Von Caroline Mücke-Kemp, Martin Fischer (CDU)

Sachverhalt:

Bike+Ride bietet die Möglichkeit die Nutzung von Fahrrad und öffentlichen Verkehrsmitteln zu verbinden. Um diese Möglichkeit besser auszugestalten, liegt seit 2015 ein B+R-Entwicklungskonzept vor. In diesem Konzept findet sich allerdings keine Erwähnung darüber, wie zukünftig auch E-Bikes (Sammelbegriff) integriert werden. Dabei waren 2020 39 Prozent der verkauften Fahrräder elektrisch. In absoluten Zahlen sind dies fast 2 Millionen neue E-Bikes. Ein Trend, der sich fortsetzen wird.

Um B+R-Anlagen auch für E-Bike-Fahrer attraktiv zu machen, muss gewährleistet sein, dass das teure Fahrrad sicher abgestellt und womöglich aufgeladen werden kann. Die wenigen Anlagen, die dies bereits anbieten, sind kaum beworben und unübersichtlich aufgelistet. Darüber hinaus gibt es keine Übersicht, die freie B+R-Stellplätze und deren verschiedene Arten aufführt.

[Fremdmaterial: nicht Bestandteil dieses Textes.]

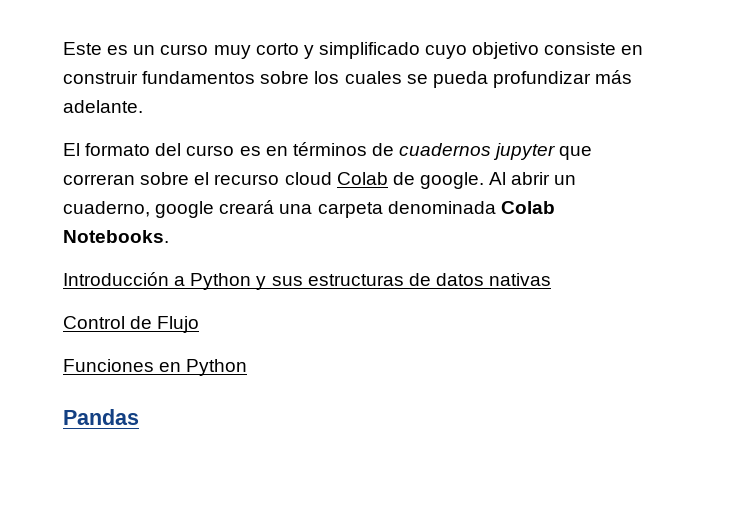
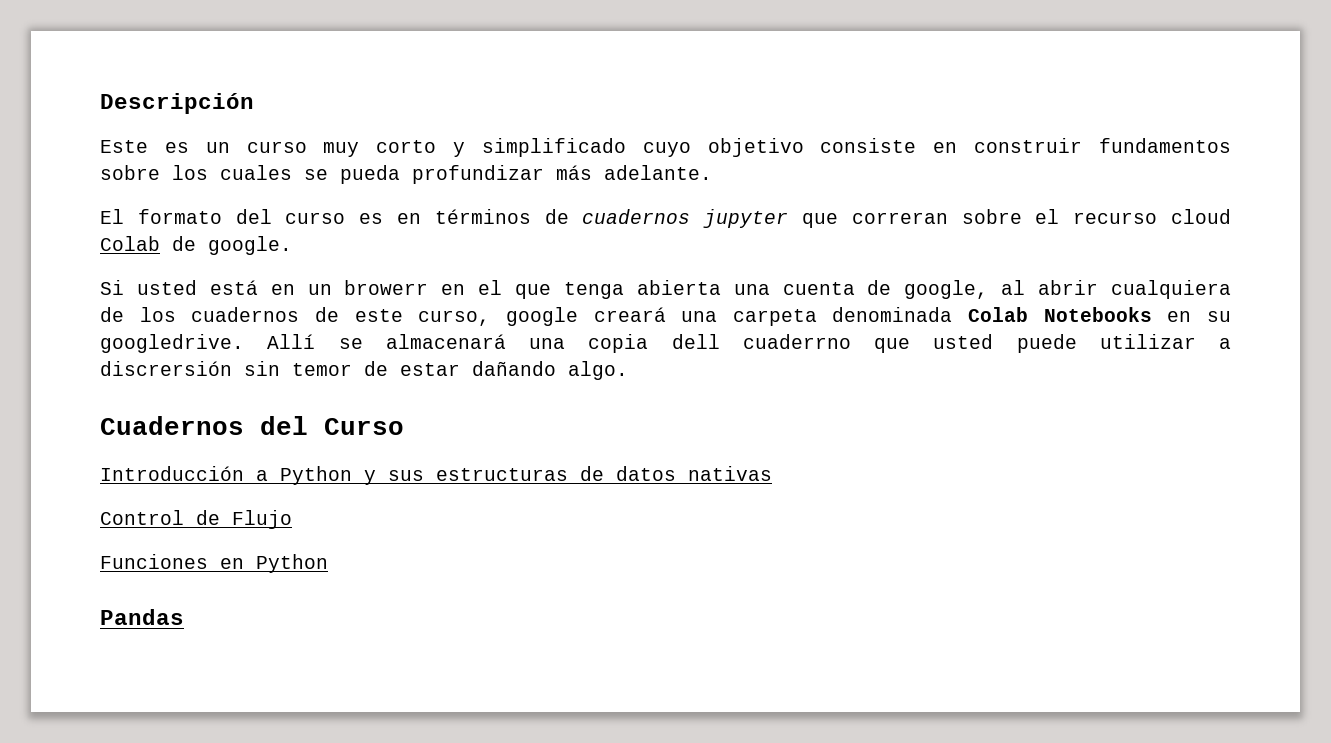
+ Descripción
- El formato del curso es en términos de cuadernos jupyter que correran sobre el recurso cloud Colab de google. Al abrir un cuaderno, google creará una carpeta denominada Colab Notebooks.
+ El formato del curso es en términos de cuadernos jupyter que correran sobre el recurso cloud Colab de google.
+ Si usted está en un browerr en el que tenga abierta una cuenta de google, al abrir cualquiera de los cuadernos de este curso, google creará una carpeta denominada Colab Notebooks en su googledrive. Allí se almacenará una copia dell cuaderrno que usted puede utilizar a discrersión sin temor de estar dañando algo.
+ Cuadernos del Curso

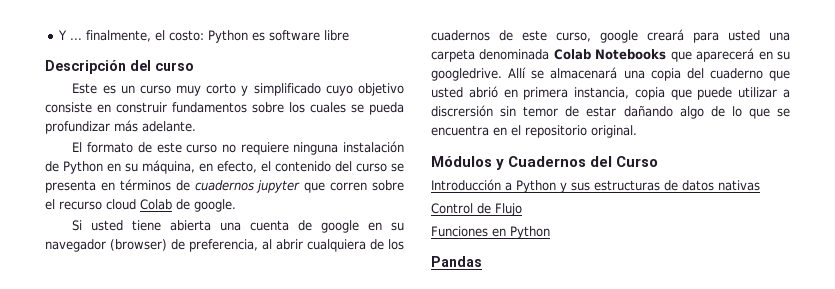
+ Y ... finalmente, el costo: Python es software libre
- Descripción
+ Descripción del curso
- El formato del curso es en términos de cuadernos jupyter que correran sobre el recurso cloud Colab de google.
+ El formato de este curso no requiere ninguna instalación de Python en su máquina, en efecto, el contenido del curso se presenta en términos de cuadernos jupyter que corren sobre el recurso cloud Colab de google.
- Si usted está en un browerr en el que tenga abierta una cuenta de google, al abrir cualquiera de los cuadernos de este curso, google creará una carpeta denominada Colab Notebooks en su googledrive.
+ Si usted tiene abierta una cuenta de google en su navegador (browser) de preferencia, al abrir cualquiera de los cuadernos de este curso, google creará para usted una carpeta denominada Colab Notebooks que aparecerá en su googledrive.
- Allí se almacenará una copia dell cuaderrno que usted puede utilizar a discrersión sin temor de estar dañando algo.
- Cuadernos del Curso
+ Allí se almacenará una copia del cuaderno que usted abrió en primera instancia, copia que puede utilizar a discrersión sin temor de estar dañando algo de lo que se encuentra en el repositorio original.
+ Módulos y Cuadernos del Curso

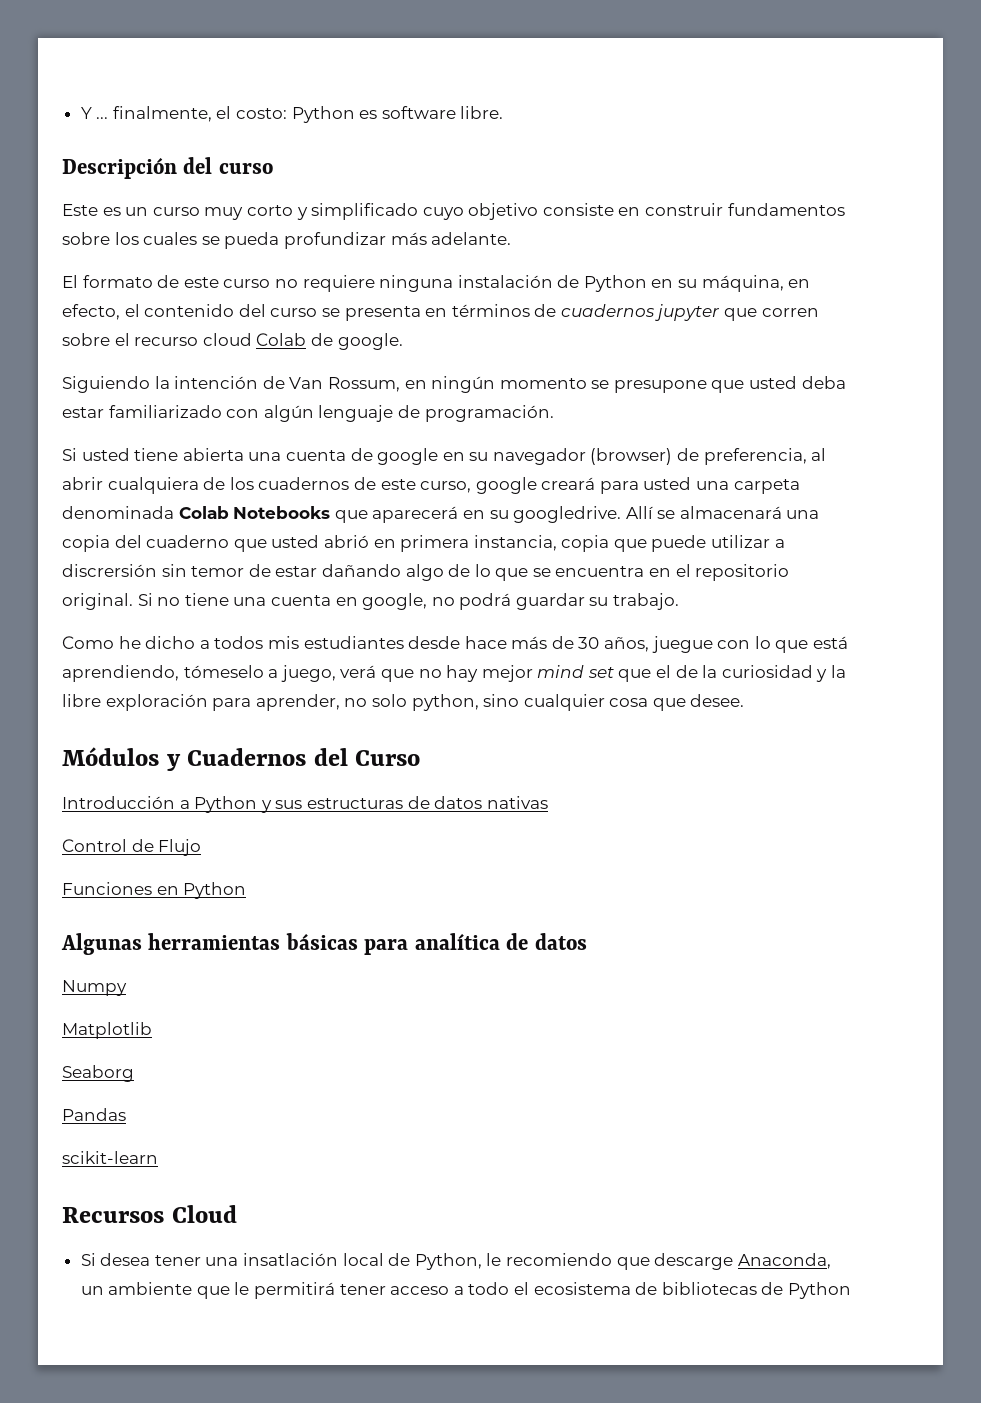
- Y ... finalmente, el costo: Python es software libre
+ Y ... finalmente, el costo: Python es software libre.
+ Siguiendo la intención de Van Rossum, en ningún momento se presupone que usted deba estar familiarizado con algún lenguaje de programación.
+ Si no tiene una cuenta en google, no podrá guardar su trabajo.
+ Como he dicho a todos mis estudiantes desde hace más de 30 años, juegue con lo que está aprendiendo, tómeselo a juego, verá que no hay mejor mind set que el de la curiosidad y la libre exploración para aprender, no solo python, sino cualquier cosa que desee.
+ Algunas herramientas básicas para analítica de datos
+ Numpy
+ Matplotlib
+ Seaborg
  Pandas
+ scikit-learn
+ Recursos Cloud
+ Si desea tener una insatlación local de Python, le recomiendo que descarge Anaconda, un ambiente que le permitirá tener acceso a todo el ecosistema de bibliotecas de Python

Das Bezirksamt Hamburg-Nord und die zuständige Fachbehörde werden gebeten,

  1. im Ausschuss für Klima, Umwelt und Mobilitätswende darzustellen, wie die Strategie für E-Bikes (Abstell- und Lademöglichkeiten etc.) für den Bezirk Hamburg-Nord aussieht. Dabei soll besprochen werden, welche Infrastruktur für E-Bikes vorhanden ist, an welchen B+R Stellplätzen oder anderen öffentlichen Plätzen Stromladefunktionen (z.B. bei Fahrradboxen) hinzukommen können und wie die Sicherheit der elektrischen Fahrräder an den jeweiligen Standorten gewährleistet wird.
  2. darzustellen, wie die E-Bike Infrastruktur besser beworben werden kann und eine spontane Nutzung möglich macht.
  3. zu prüfen, ob Angebote für E-Bikes und/oder der B+R-Anlagen in die hvv switch-App integriert werden können.